Figure 3. Impact of amyloid fibril formation on neighboring tissues in early-onset ATTR Val30Met amyloidosis patients from endemic foci (A) and late-onset ATTR Val30Met amyloidosis patients from nonendemic areas (B). Cross sections of sural nerve biopsy specimens. Uranyl acetate and lead citrate staining. During the process of amyloid fibril maturation, amyloid fibrils seem to pull surrounding tissues. This traction of neighboring tissues seems to be conspicuous in patients with long and thick amyloid fibrils, such as early-onset Val30Met patients from endemic foci (A). By contrast, the impact of amyloid fibril maturation on neighboring tissues seems to be less in patients with short and fine amyloid fibrils, such as late-onset Val30Met patients from nonendemic areas (B). The stretched basement membrane in (A) is indicated by arrowheads. An unmyelinated fiber in (B) is indicated by an asterisk. Scale bars = 0.5 μm.
As a result, Schwann cells adjacent to amyloid fibril masses become atrophic and distorted, particularly in early-onset patients with long and thick amyloid fibrils (Figure 4) [40][44][51,56]. Small-diameter nerve fibers, particularly unmyelinated fibers, seem to be liable to this direct insult resulting from amyloid fibril formation. In contrast, myelinated fibers, particularly large myelinated fibers, seem to be resistant to such stress because the contact between these fibers and amyloid fibril aggregates is usually partial, even though the contact does occur. In addition, the basement and cytoplasmic membranes of Schwann cells that are apposed to amyloid fibrils, particularly long fibrils, tend to become indistinct, suggesting the direct damage of Schwann cells by amyloid fibril invasion [40][44][51,56]. An affinity of amyloid fibrils for Schwann cell membranes mediated by their common constituents may participate in this process [53][63]. A previous study suggested that TTR binds to the plasma membrane and exerts toxic effects by altering membrane fluidity [54][64].

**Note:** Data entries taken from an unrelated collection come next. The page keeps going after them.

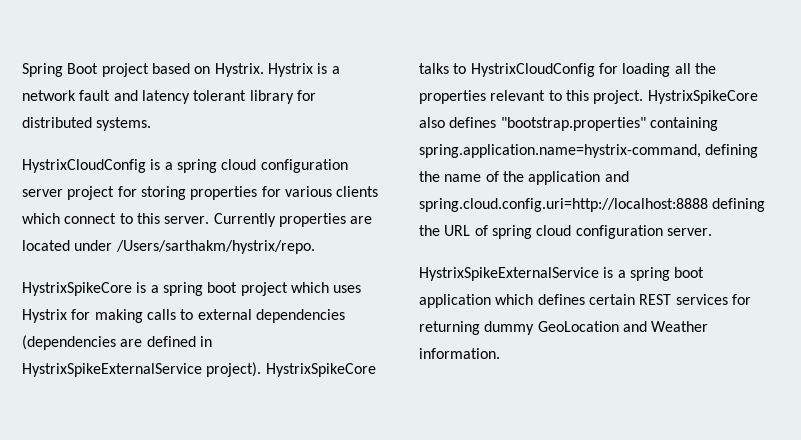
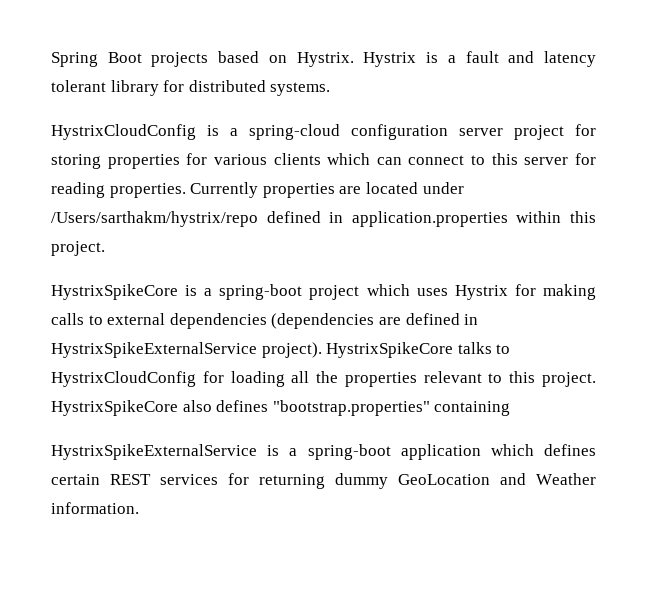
[101,63,149,77] project -> [151,52,209,67] projects
[22,90,76,101] network -> (456, 59) none
[176,159,257,173] spring cloud -> [249,124,340,140] spring-cloud
(60, 218) none -> [376,157,402,165] can
[164,216,210,224] server. -> [524,153,596,165] [51,182,186,198] server for reading properties.
[115,240,315,254] /Users/sarthakm/hystrix/repo. -> [51,211,596,227] [51,241,105,256] /Users/sarthakm/hystrix/repo defined in application.properties within this project.
[162,282,238,296] spring boot -> [219,284,303,300] spring-boot
[419,144,759,158] [419,171,629,185] [419,198,766,212] [419,225,712,239] spring.application.name=hystrix-command, defining the name of the application and spring.cloud.config.uri=http://localhost:8888 defining the URL of spring cloud configuration server. -> (511, 408) none
[629,267,705,281] spring boot -> [307,444,391,460] spring-boot

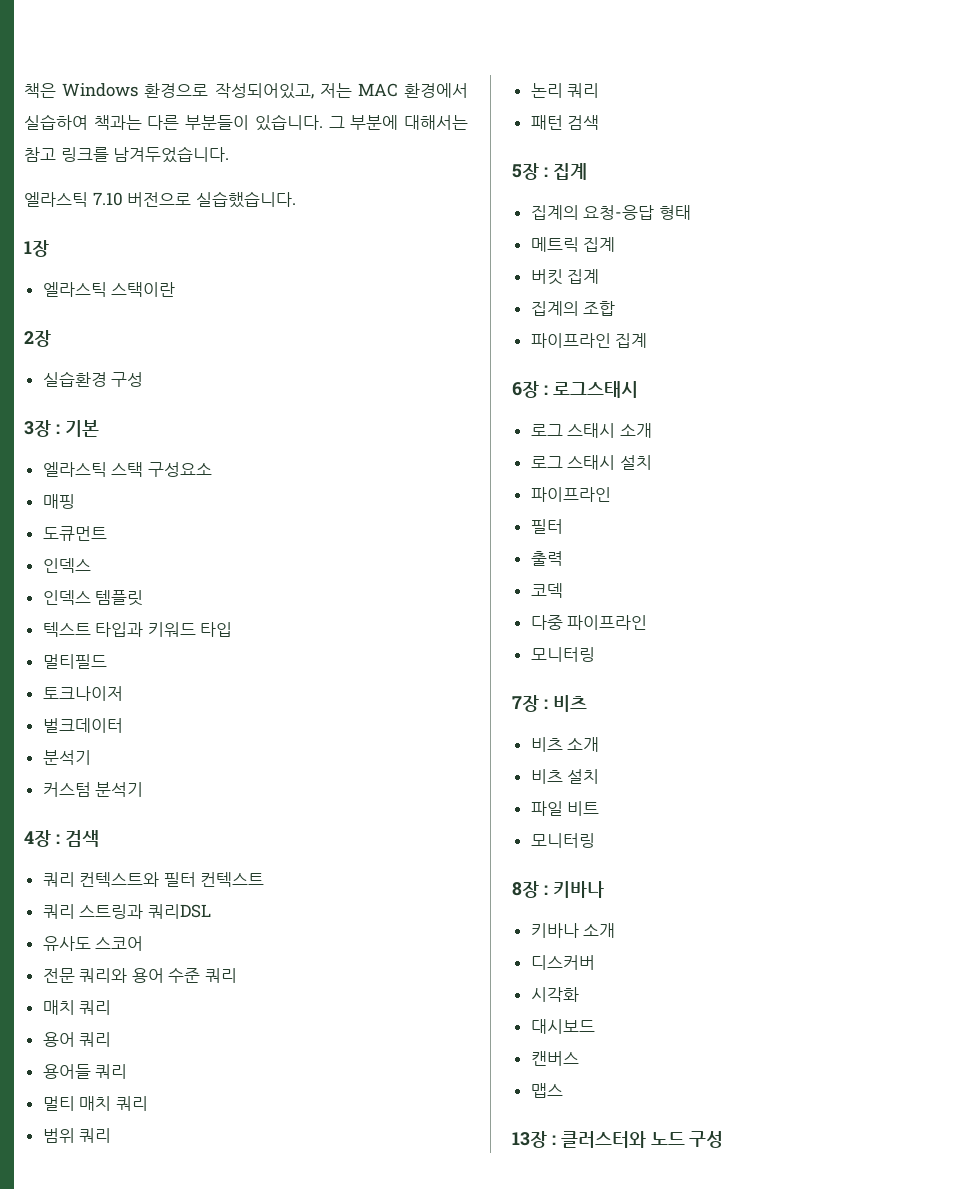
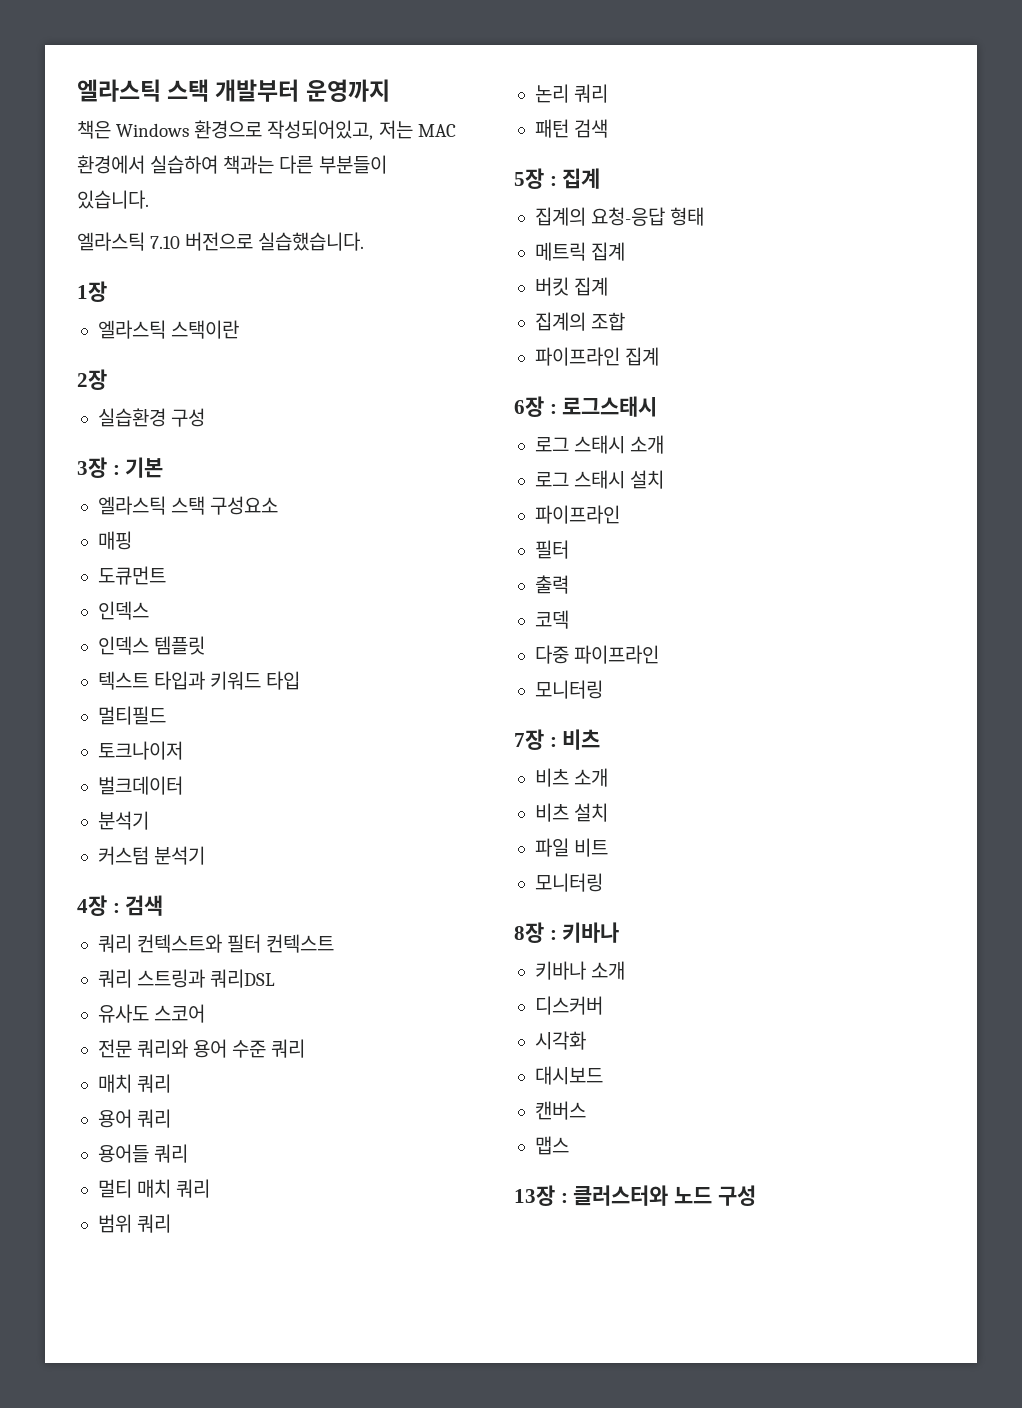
(24, 90) none -> [77,79,390,102] 엘라스틱 스택 개발부터 운영까지 //
[328,115,469,130] [24,146,230,163] 그 부분에 대해서는 참고 링크를 남겨두었습니다. -> (149, 199) none

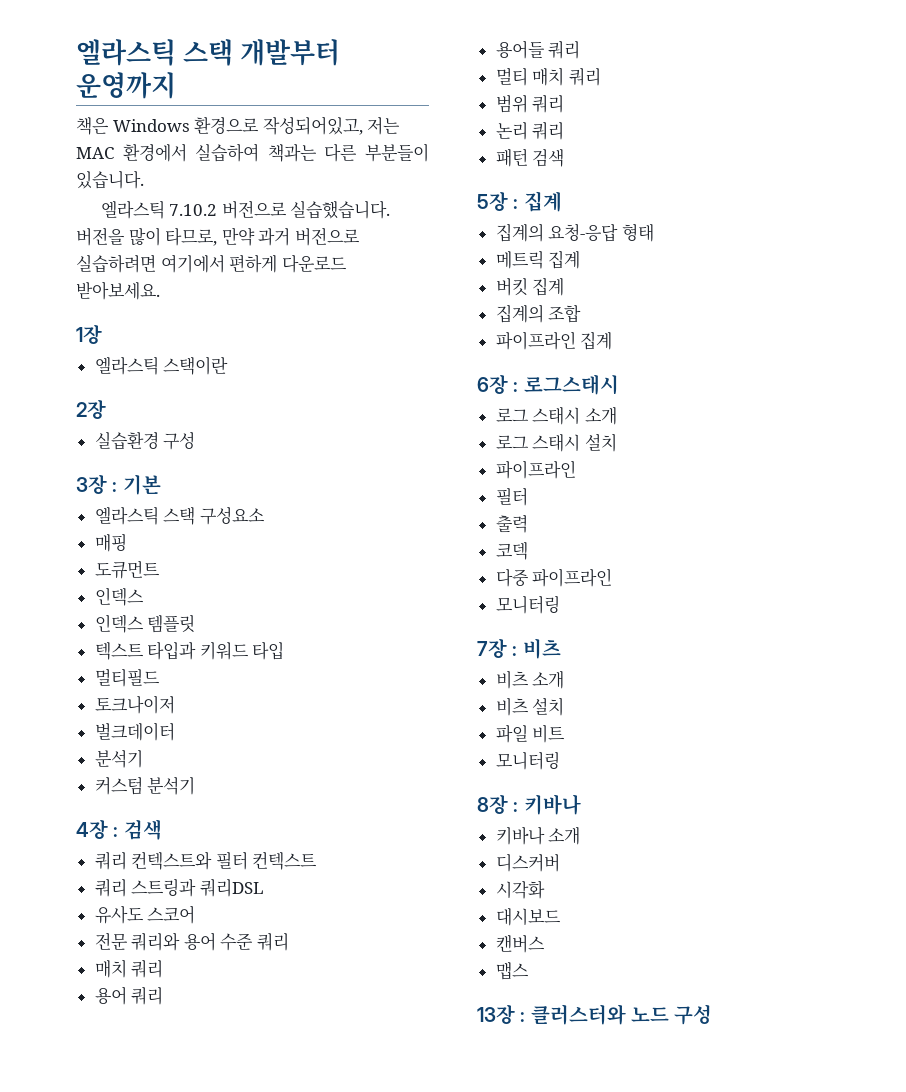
[150,236,181,249] 7.10 -> [169,204,218,216] 7.10.2
(365, 241) none -> [76,227,360,246] [76,254,347,273] [76,281,160,300] 버전을 많이 타므로, 만약 과거 버전으로 실습하려면 여기에서 편하게 다운로드 받아보세요.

Figure 4. Aggregation of amyloid fibrils and Schwann cells in ATTRv amyloidosis. A cross section of sural nerve biopsy specimen from an early-onset Val30Met patient from an endemic focus. Uranyl acetate and lead citrate staining. Schwann cells associated with unmyelinated fibers that are apposed to amyloid fibrils become atrophic and distorted, whereas myelinated fibers, particularly large myelinated fibers (arrow), tend to be preserved because the apposition of these fibers to amyloid fibril aggregates is usually partial. A high-powered view of representative Schwann cells associated with unmyelinated fibers in the box in (A) is shown in (B). Scale bars = 2 μm (A) and 0.5 μm (B).